Four months ago, swimming above that big blue line on the bottom of the pool felt more like a disciplinary sentence than an enjoyable form of morning exercise. My last triathlon at the end of August served as my starting line for a race designed to improve my swimming technique. It’s been anything but a race.
After a couple of weeks of delving into the YouTube world of swimming videos, I realized I could watch every single one of them and come away with what I SHOULD do, but have no idea of what I was doing. A friend recommended I visit Annie Warner, a professional triathlete who knows a considerable amount about swimming (among other things!), to start my off-season swim training out on a better foot (or should I say a better stroke?)
She tore my stroke apart. I had no idea you enter the water thumb-side down and come out pinky-finger up, a single part of the freestyle stroke that one can break down into about 20 different components! Enter here, bend your wrist, now your elbow, keep it high, fingers down, hit your thigh, push back, now flick your fingers out of the water. That may have seemed possible except that was only one arm. What the heck am I supposed to do with my second arm while I’m thinking my way through the stroke with the other one?!?

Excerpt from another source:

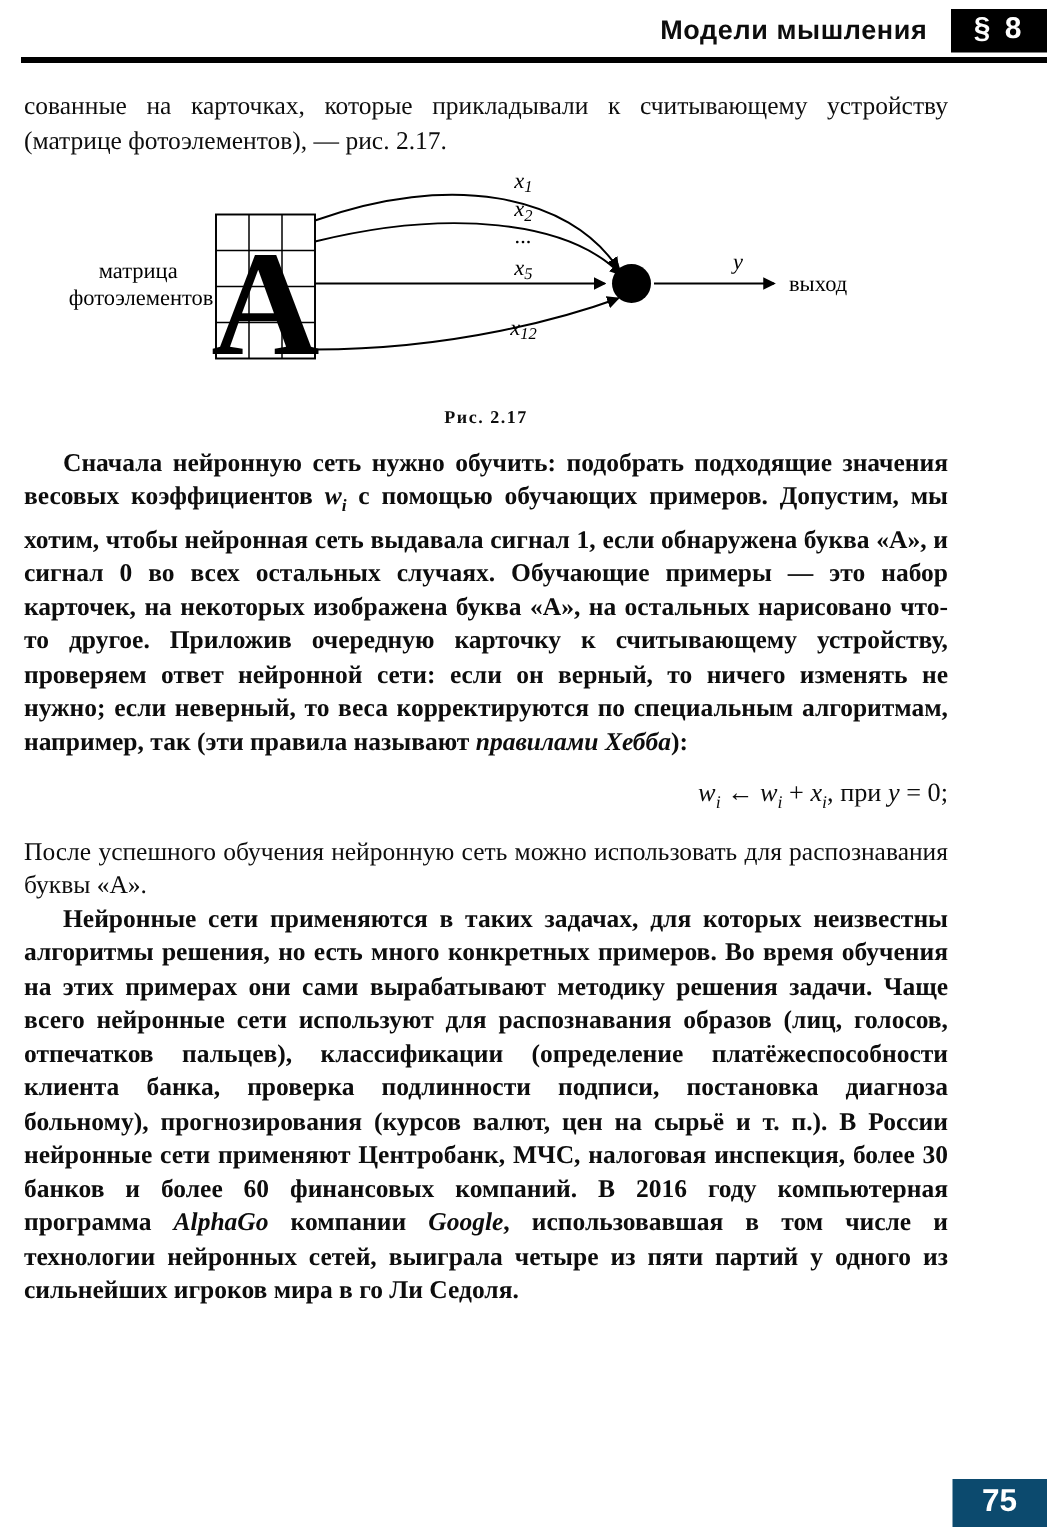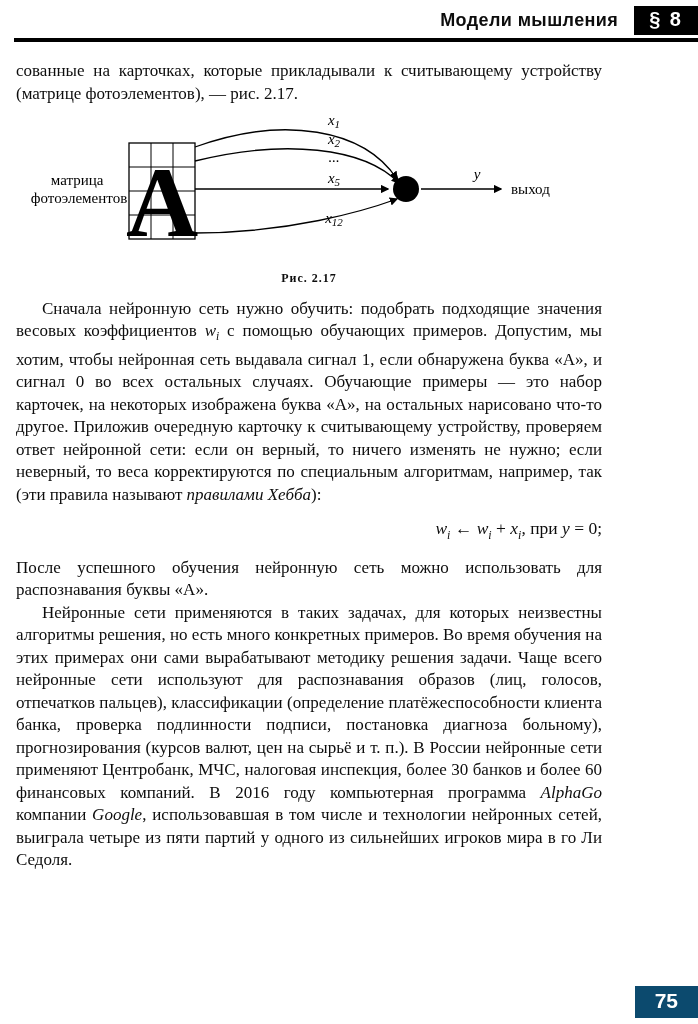"сованные на карточках, которые" .content { padding: 18px 96px 0 16px -> 18px 66px 0 16px }
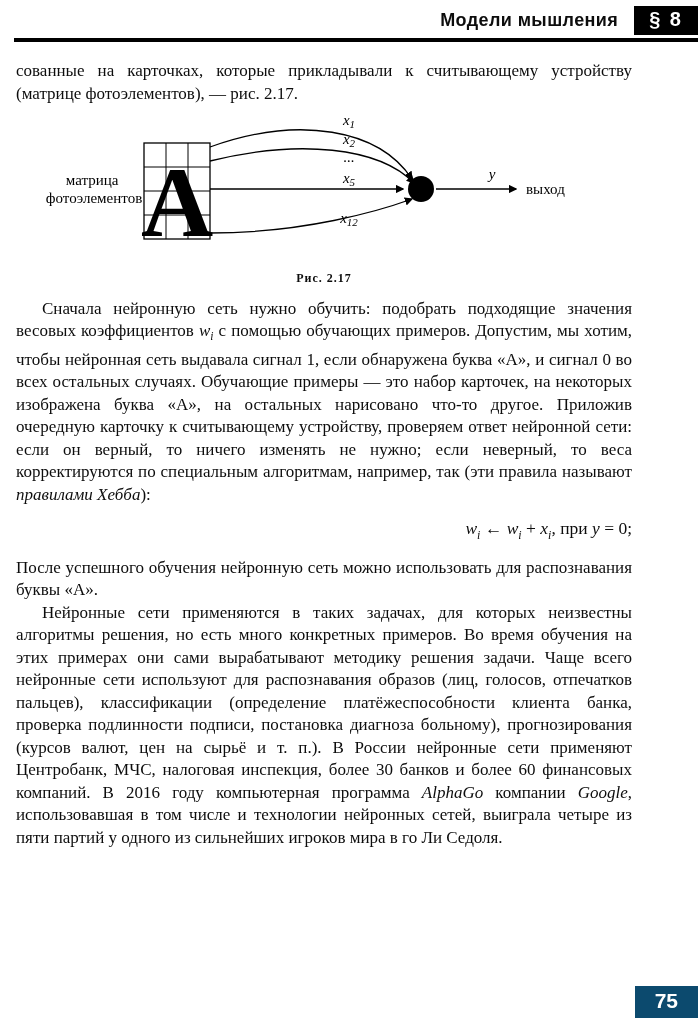"Сначала нейронную сеть нужно обучить:" .para.indent { font-weight: none -> bold }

If my stroke wasn’t awkward enough, then my breathing was an entirely different animal. Instead of looking up at the ceiling, I was to concentrate on keeping my eyes on the edge of the pool. Perhaps that would have worked if I didn’t suck in water with each breath. To think there is an exact angle my head should be positioned to make breathing more efficient still baffles me, but after four months, I can finally say it’s true. Keeping my mouth close to my armpit really does make breathing easier. Thank goodness for pool water to keep body odor at bay.
During my third lesson with Annie, the almighty flip turns came up. “Would you like to learn?” she asked. I proclaimed I really did want to learn, and looking back, my first few attempts must have looked ridiculous. In fact, if there was one component of my swim I wished she would have videoed for educational purposes, I wish it had been my flip turns. Pure entertainment, I’m sure. Nonetheless, I made it through that first lesson of flip turning with nothing more than completely eroded sinuses and a head full of water. From that day onward, my mornings and well into the rest of my day consisted of constantly blowing pool water out of my nose, much to the dissatisfaction of my classmates in school. In fact, several people who sit near me have come to know when I’ve been in the pool each morning simply by the number of times I blow my nose.
Now that December has arrived, four months have passed and I can confidently say spending 4-5 days in the pool each week has netted me some significant improvements, several of which I list below:
- Consistent flip turns that have helped shave seconds off my split times.
- Increased speed, demonstrated by cutting nearly 30 seconds off my 100 yard split time.
- Stronger upper body strength that has improved the efficiency of my pull.
- Increased endurance to make one and a half hour workouts achievable, whereas 30 minutes of swimming used to be my maximum.
- Keeping up with people I once thought I’d never swim with.
I have many to thank, including Annie Warner; a good friend from school, Kari Budd (a collegiate swimmer); Michael Bergquist, who leads my Master swim group each Sunday; Loran Rogers-Kerrigan (my morning YMCA swim partner); and everyone else I swim with each Sunday that help motivate me to swim a little stronger, a little faster, and with a little more heart.
Tomorrow I have my last lesson with Annie so she can tweak all the bad habits I’ve developed since our last lesson. But first, I have a swim workout to conquer at the Y. Just keep swimming!